As president of the Customary Court of Appeal (South), Kgosikwena Sebele handed down judgement that, in line with evidentiary standard in Setswana law that adultery can only occur in the marital bedroom, a written confession from a cheating spouse could not be admitted as evidence of adultery. He dismissed the case for want of evidence. Naturally, that will raise eyebrows but that is the technical oddity of all legal traditions. The precedent that Sebele’s judgement should have established was never upheld and tabloids have reported stories of customary courts finding people guilty of adultery that occurred at hospitality establishments and in cars. In reflecting on the latter years later, Sebele said that the government was not investing as much effort in the development of indigenous law as it was on Roman-Duct law.

At least from what Hikuama has stated, had there been as much focus on indigenous law as there is on Roman-Dutch law, Maoveka would not have been able to consummate marriage with his child bride when she was only 15. Hikuama stated that consummation does not take place until the girl reaches the legal age of consent – which gets even trickier. If consent is a factor, she may decide not to give it, basically reversing the entire process and break free from an arrangement that she had not part of in the first place but involved her.
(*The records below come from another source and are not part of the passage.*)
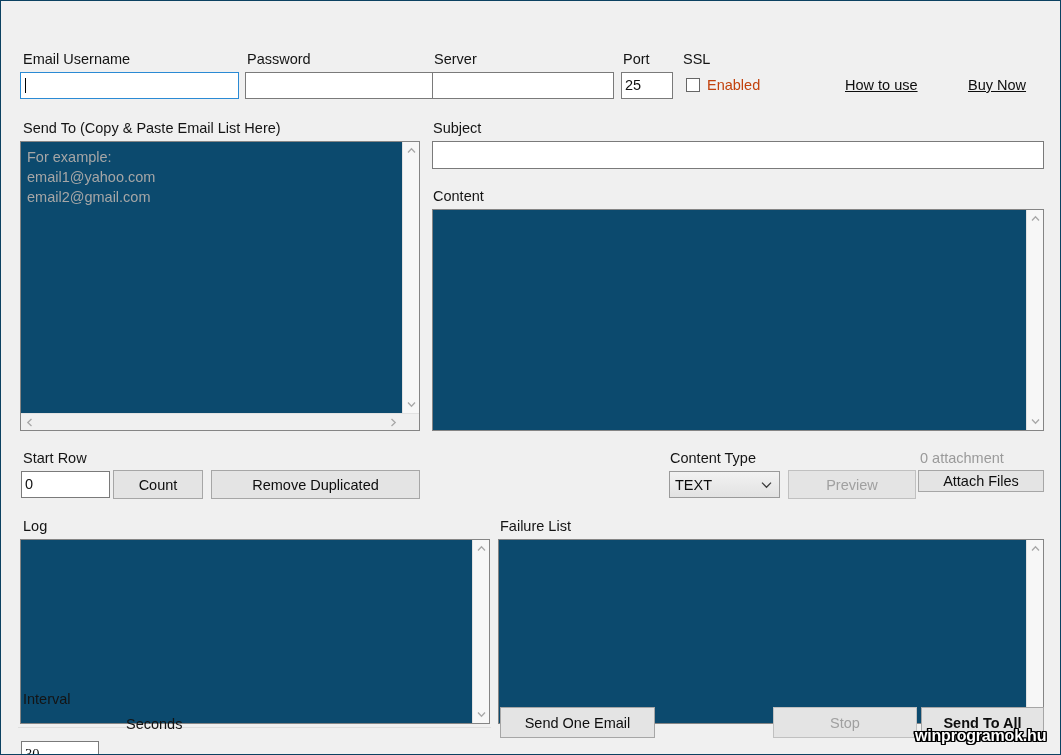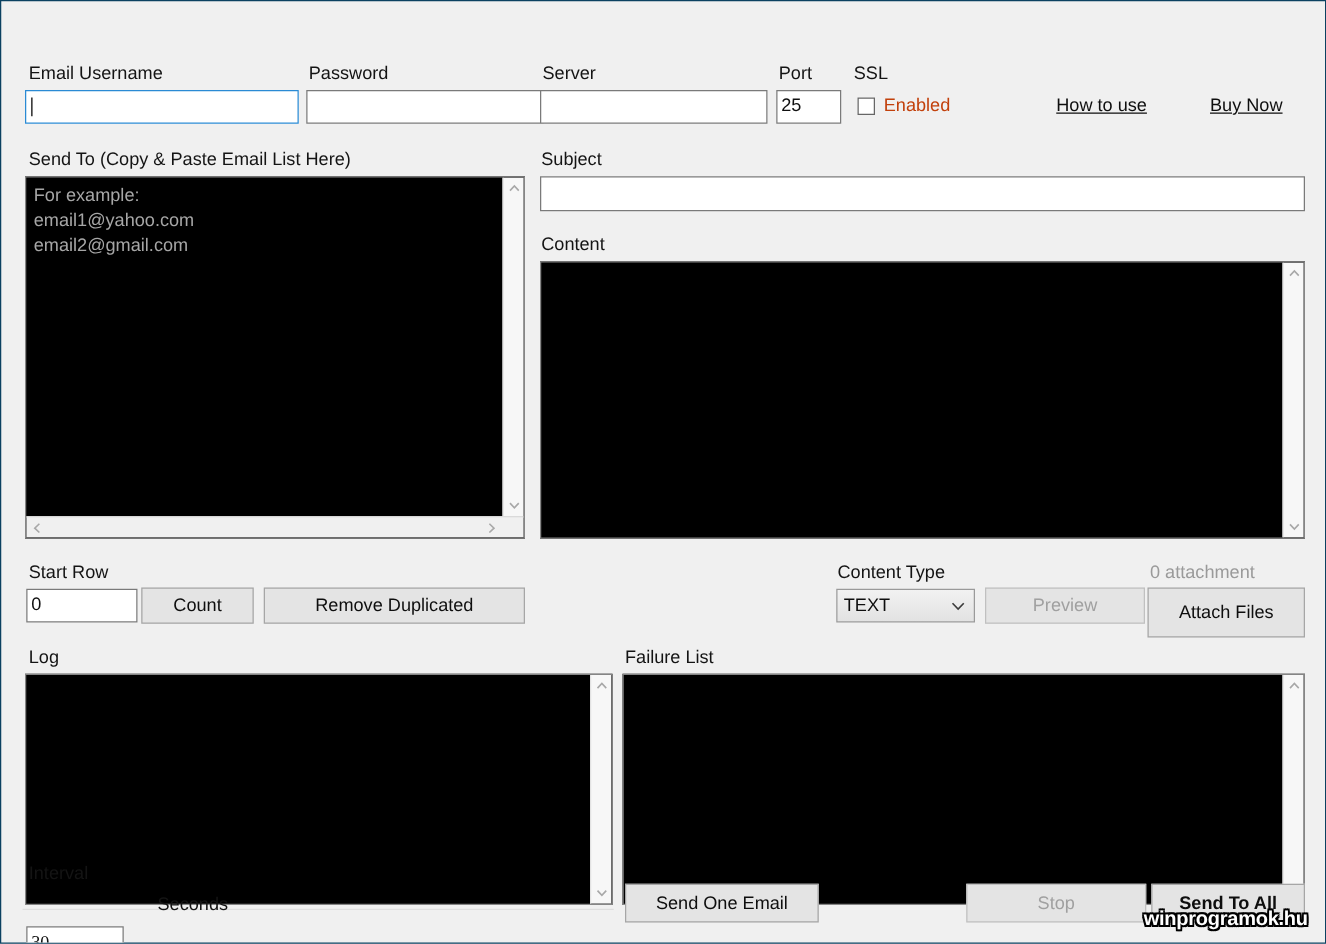--- a/index.html
+++ b/index.html
@@ -105,21 +105,21 @@
     width: 14px; height: 14px;
     border: 1px solid #666;
     background: #fff;
     margin-right: 7px;
     flex: none;
   }
   .chk-lbl { font-size: 14.5px; color: #c2410c; white-space: nowrap; }
   
   .area {
     position: absolute;
-    background: #000000;
+    background: #0c4a6e;
     border: 1px solid #858585;
     overflow: hidden;
   }
   .area-text {
     position: absolute;
     left: 6px; top: 5px;
     font-size: 14.5px;
     line-height: 20px;
     color: #a6a6a6;
     white-space: pre;
@@ -286,21 +286,21 @@
 
     <div class="combo" style="left:667px; top:432px; width:111px; height:27px;">
       <span class="cv">TEXT</span>
       <span class="carrow">
         <svg width="11" height="8" viewBox="0 0 11 8">
             <path d="M1 1.6 L5.5 6.2 L10 1.6" fill="none" stroke="#3b3b3b" stroke-width="1.3"></path>
           </svg>
       </span>
     </div>
     <div class="btn disabled" style="left:786px; top:431px; width:128px; height:29px;">Preview</div>
-    <div class="btn" style="left:916px; top:431px; width:126px; height:40px;">Attach Files</div>
+    <div class="btn" style="left:916px; top:431px; width:126px; height:22px;">Attach Files</div>
 
     <div class="lbl" style="left:21px; top:478px;">Log</div>
     <div class="area" style="left:18px; top:500px; width:470px; height:185px;">
       <div class="area-text" style="color:#101010;"></div>
       <div class="vscroll">
         <div class="arrow">
           <svg width="9" height="7" viewBox="0 0 9 7">
               <path d="M1 5.5 L4.5 1.8 L8 5.5" fill="none" stroke="#a8a8a8" stroke-width="1.3"></path>
             </svg>
         </div>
And what exactly should happen if a child marries at 15? Should she move in with her husband and sleep in the same bedroom with him? If yes, will he fight the temptation to not unlawfully, aculturally consummate the marriage? The government is not doing enough to stimulate discussions of this nature at all the relevant levels.
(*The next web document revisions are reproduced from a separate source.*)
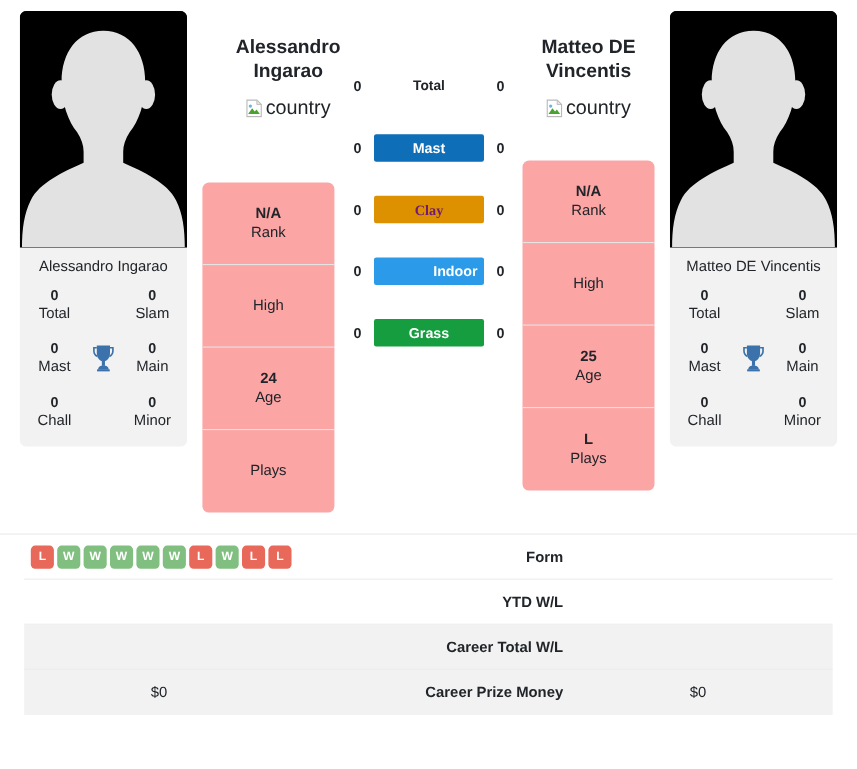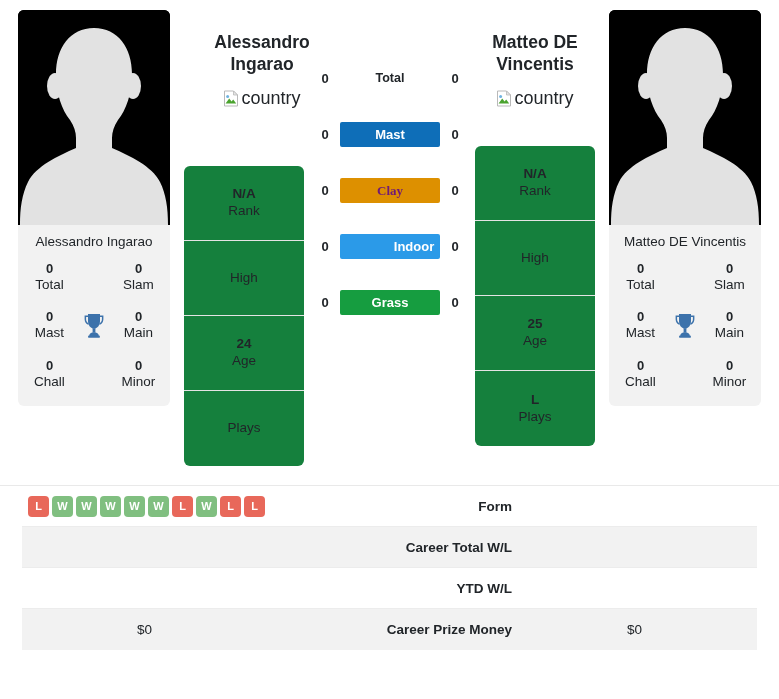--- a/index.html
+++ b/index.html
@@ -104,21 +104,21 @@
     width: 17px; height: 17px;
     margin-right: 1px;
     vertical-align: -3px;
   }
   .broken-img svg { display:block; width:17px; height:17px; }
 
   
   .info-panel {
     position: absolute;
     width: 120px;
-    background: #15803d;
+    background: #fca5a5;
     border-radius: 6px;
     overflow: hidden;
   }
   .info-panel.left  { left: 184px; top: 166px; }
   .info-panel.right { left: 475px; top: 146px; }
   .info-cell {
     height: 75px;
     display: flex;
     flex-direction: column;
     align-items: center;
@@ -446,30 +446,30 @@
           <div class="form-badge W">W</div>
           <div class="form-badge W">W</div>
           <div class="form-badge L">L</div>
           <div class="form-badge W">W</div>
           <div class="form-badge L">L</div>
           <div class="form-badge L">L</div>
         </div>
         <div class="sl">Form</div>
         <div class="sv"></div>
       </div>
+      <div class="stat-row">
+        <div class="sv"></div>
+        <div class="sl">YTD W/L</div>
+        <div class="sv"></div>
+      </div>
       <div class="stat-row striped">
         <div class="sv"></div>
         <div class="sl">Career Total W/L</div>
         <div class="sv"></div>
       </div>
-      <div class="stat-row">
-        <div class="sv"></div>
-        <div class="sl">YTD W/L</div>
-        <div class="sv"></div>
-      </div>
       <div class="stat-row striped">
         <div class="sv">$0</div>
         <div class="sl">Career Prize Money</div>
         <div class="sv">$0</div>
       </div>
     </div>
 
 </div>
 
 </body></html>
Sebele recognised the fact that the judgement he handed down was outdated but he made a very important point: that in Setswana culture, laws are amended just before the kgosi declares the ploughing season open. With such forum never having amended the law in question, it remains in effect. The point of it all is that across cultures, internal processes – indigenous-culture fora, can help modernise cultural practices that are outdated. From what Sunday Standard learns, cultural communities that practice child marriages have never had serious engagement about this and other issues that need to be updated.